Enough, for now, about the winner. Here at Left at the Gate, we're generally all about losing, so we of course will want to see what happened to some of them over the next few days, in what I think was a pretty disappointing Derby overall.
Nobiz Like Shobiz got the positioning that he wanted to, and moved towards the leader, menacingly according to the race chart, around the turn. But he had nothing to offer and backed up to 10th.
“Barclay thinks maybe the noise and the crowd got to him,” [owner Elizabeth] Valando said. “All you can do is try.”Curlin, as I mentioned, was hurt by breaking from the two post.

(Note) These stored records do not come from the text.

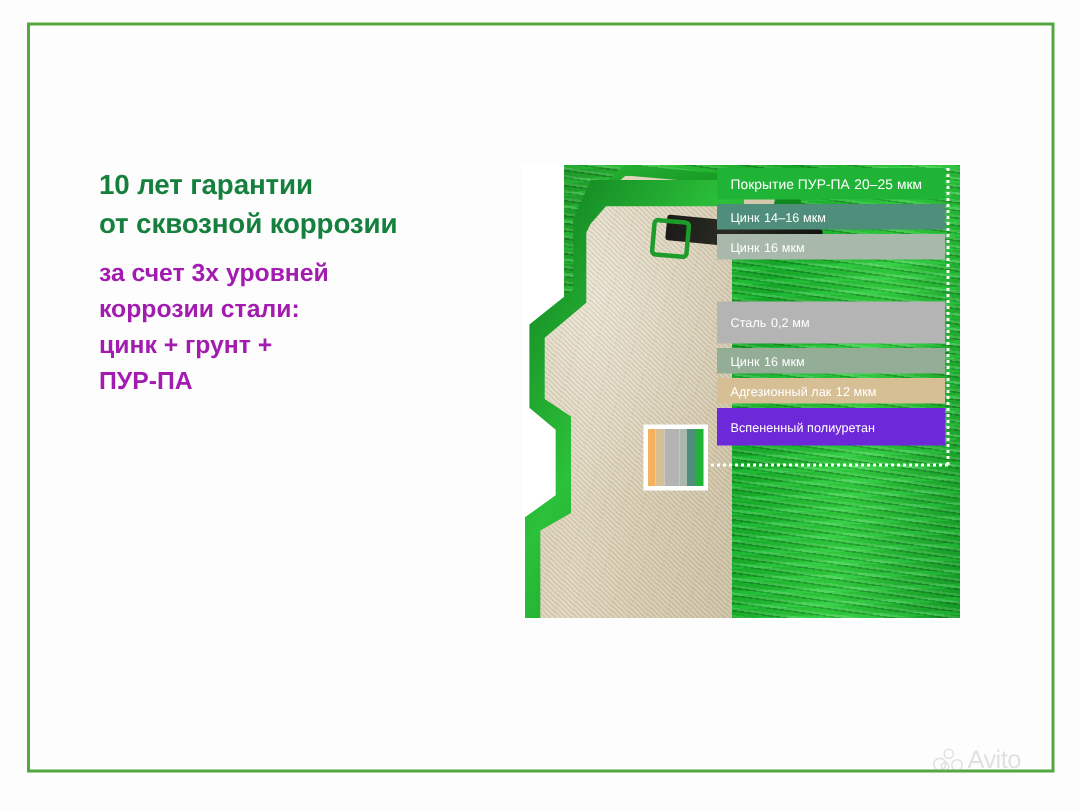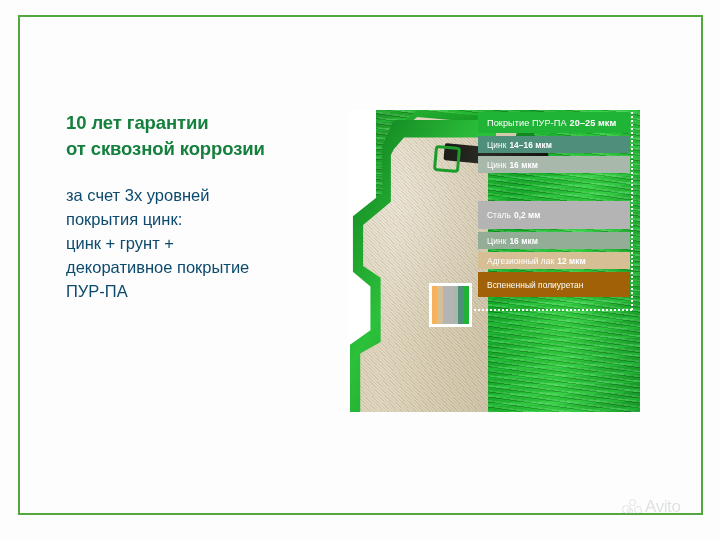--- a/index.html
+++ b/index.html
@@ -189,7 +189,7 @@
     letter-spacing:0.05px;
   }
   .layer .lbl { font-weight:normal; }
-  .layer .val { font-weight:bold; margin-left:3px; }
+  .layer .val { font-weight:normal; margin-left:3px; }
   .layer.l0 { height:21px; font-size:9.2px; border-radius:1px; }
   .layer.l3 { height:28px;margin-top:28px; }
   .layer.l6 { height:25px; margin-bottom:0; }

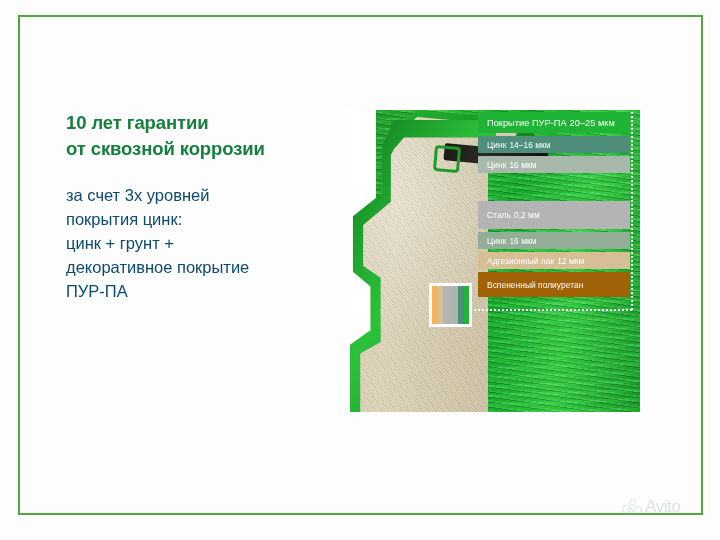--- a/index.html
+++ b/index.html
@@ -37,10 +37,10 @@
   }
   #headline .hl-line { display:block; white-space:nowrap; }
   #body {
-    margin-top:20px;
+    margin-top:7px;
     font-size:16.5px;
-    font-weight:normal;
-    color:#0c4a6e;
+    font-weight:bold;
+    color:#a21caf;
     line-height:1.46;
   }
   #body .bd-line { display:block; }

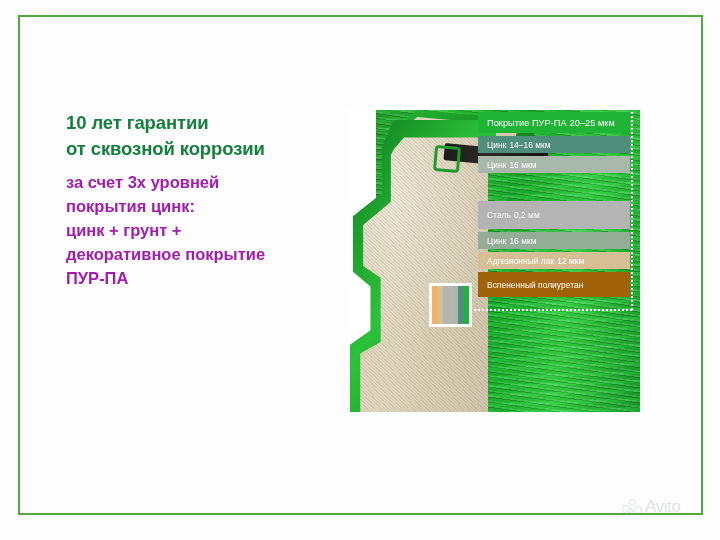--- a/index.html
+++ b/index.html
@@ -235,7 +235,7 @@
     </div>
     <div id="body">
       <span class="bd-line">за счет 3х уровней</span>
-      <span class="bd-line">покрытия цинк:</span>
+      <span class="bd-line">коррозии стали:</span>
       <span class="bd-line">цинк + грунт +</span>
       <span class="bd-line">декоративное покрытие</span>
       <span class="bd-line">ПУР-ПА</span>

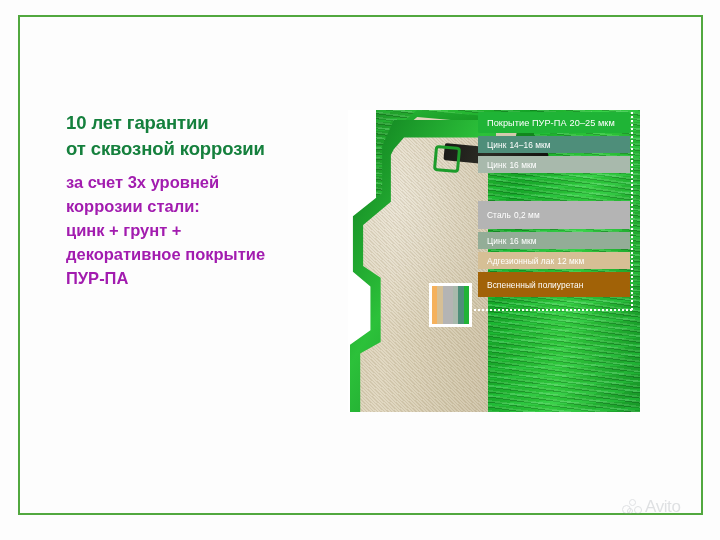--- a/index.html
+++ b/index.html
@@ -237,7 +237,6 @@
       <span class="bd-line">за счет 3х уровней</span>
       <span class="bd-line">коррозии стали:</span>
       <span class="bd-line">цинк + грунт +</span>
-      <span class="bd-line">декоративное покрытие</span>
       <span class="bd-line">ПУР-ПА</span>
     </div>
   </div>

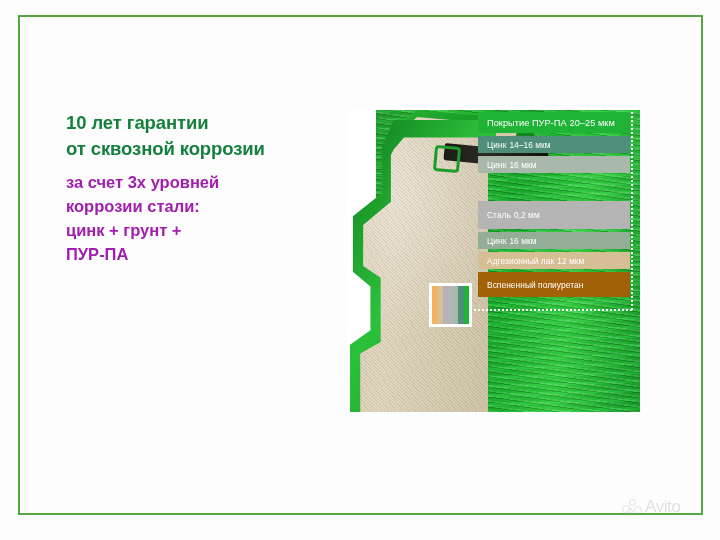--- a/index.html
+++ b/index.html
@@ -291,7 +291,7 @@
         <span class="lbl">Адгезионный лак</span>
         <span class="val">12 мкм</span>
       </div>
-      <div class="layer l6" style="background: #a16207;">
+      <div class="layer l6" style="background: #6d28d9;">
         <span class="lbl">Вспененный полиуретан</span>
       </div>
     </div>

Tagg appeared far more disappointed. He had won this race in 2003 with Funny Cide and believed that Nobiz was every bit that horse’s equal.
“He didn’t handle the track,” said Tagg, sensing the colt was uncomfortable on a track that he was running a race on for the first time. “I thought he’d run better.” [NY Times]

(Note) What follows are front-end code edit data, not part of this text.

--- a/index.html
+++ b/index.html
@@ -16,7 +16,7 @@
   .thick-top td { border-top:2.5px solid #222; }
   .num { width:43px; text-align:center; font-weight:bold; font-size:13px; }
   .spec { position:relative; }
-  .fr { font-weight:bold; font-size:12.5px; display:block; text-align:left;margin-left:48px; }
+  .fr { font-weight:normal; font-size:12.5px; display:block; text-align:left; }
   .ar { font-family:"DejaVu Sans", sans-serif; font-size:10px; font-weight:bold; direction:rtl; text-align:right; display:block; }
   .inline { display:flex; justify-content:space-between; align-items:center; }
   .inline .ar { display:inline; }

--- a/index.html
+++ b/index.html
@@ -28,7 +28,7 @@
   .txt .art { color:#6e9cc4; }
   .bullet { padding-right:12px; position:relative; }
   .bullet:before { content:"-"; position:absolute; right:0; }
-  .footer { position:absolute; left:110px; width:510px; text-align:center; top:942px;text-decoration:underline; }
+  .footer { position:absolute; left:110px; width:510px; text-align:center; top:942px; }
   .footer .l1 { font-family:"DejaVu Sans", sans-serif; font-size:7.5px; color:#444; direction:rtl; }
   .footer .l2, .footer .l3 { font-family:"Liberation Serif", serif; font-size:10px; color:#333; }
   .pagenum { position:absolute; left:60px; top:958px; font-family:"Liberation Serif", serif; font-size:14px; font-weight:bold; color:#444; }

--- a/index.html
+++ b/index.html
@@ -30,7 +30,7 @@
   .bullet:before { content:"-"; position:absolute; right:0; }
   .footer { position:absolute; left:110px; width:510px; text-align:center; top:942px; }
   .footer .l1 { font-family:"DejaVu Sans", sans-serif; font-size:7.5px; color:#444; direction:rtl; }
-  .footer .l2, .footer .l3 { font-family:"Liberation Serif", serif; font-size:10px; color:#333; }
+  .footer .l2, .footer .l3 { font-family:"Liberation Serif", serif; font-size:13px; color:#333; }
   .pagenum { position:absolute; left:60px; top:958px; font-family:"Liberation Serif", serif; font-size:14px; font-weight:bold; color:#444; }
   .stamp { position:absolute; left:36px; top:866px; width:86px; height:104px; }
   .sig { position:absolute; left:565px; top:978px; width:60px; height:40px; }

"He shuffled back and checked himself a few times," jockey Robbie Albarado said. "He's never had that experience before, to be behind like that." [Associated Press]Exactly why we don't bet horses making their 4th start in the Kentucky Derby. "He ran very good to finish third in his fourth lifetime start," Asmussen said. [Boston Globe]
And then there are the Pletcher horses, and I'm sure that will be, after speculation as to Street Sense's Crown chances, the most-discussed subject in the wake of the event. It seems rather shocking to me that all of them could run so poorly. The trainer conceded that "I don't think I could see any major excuses for my horses” and added that none of them will be considered for the Preakness, where he'll try King of the Roxy. He ran horses off layoffs ranging from four to eight weeks, and none of it worked. Bill Finley reports in the Times that the trainer seemed stunned that not one of his horses was in the hunt. And of Scat Daddy, by far the most disappointing of the five, he said “Edgar said he was spinning his wheels down the backside and he didn’t feel like he handled the track very well."
That's standard language for "he just didn't run a lick." I imagine that tenth furlong didn't help either.
- And, on this morning after, Street Sense actually jogged a mile.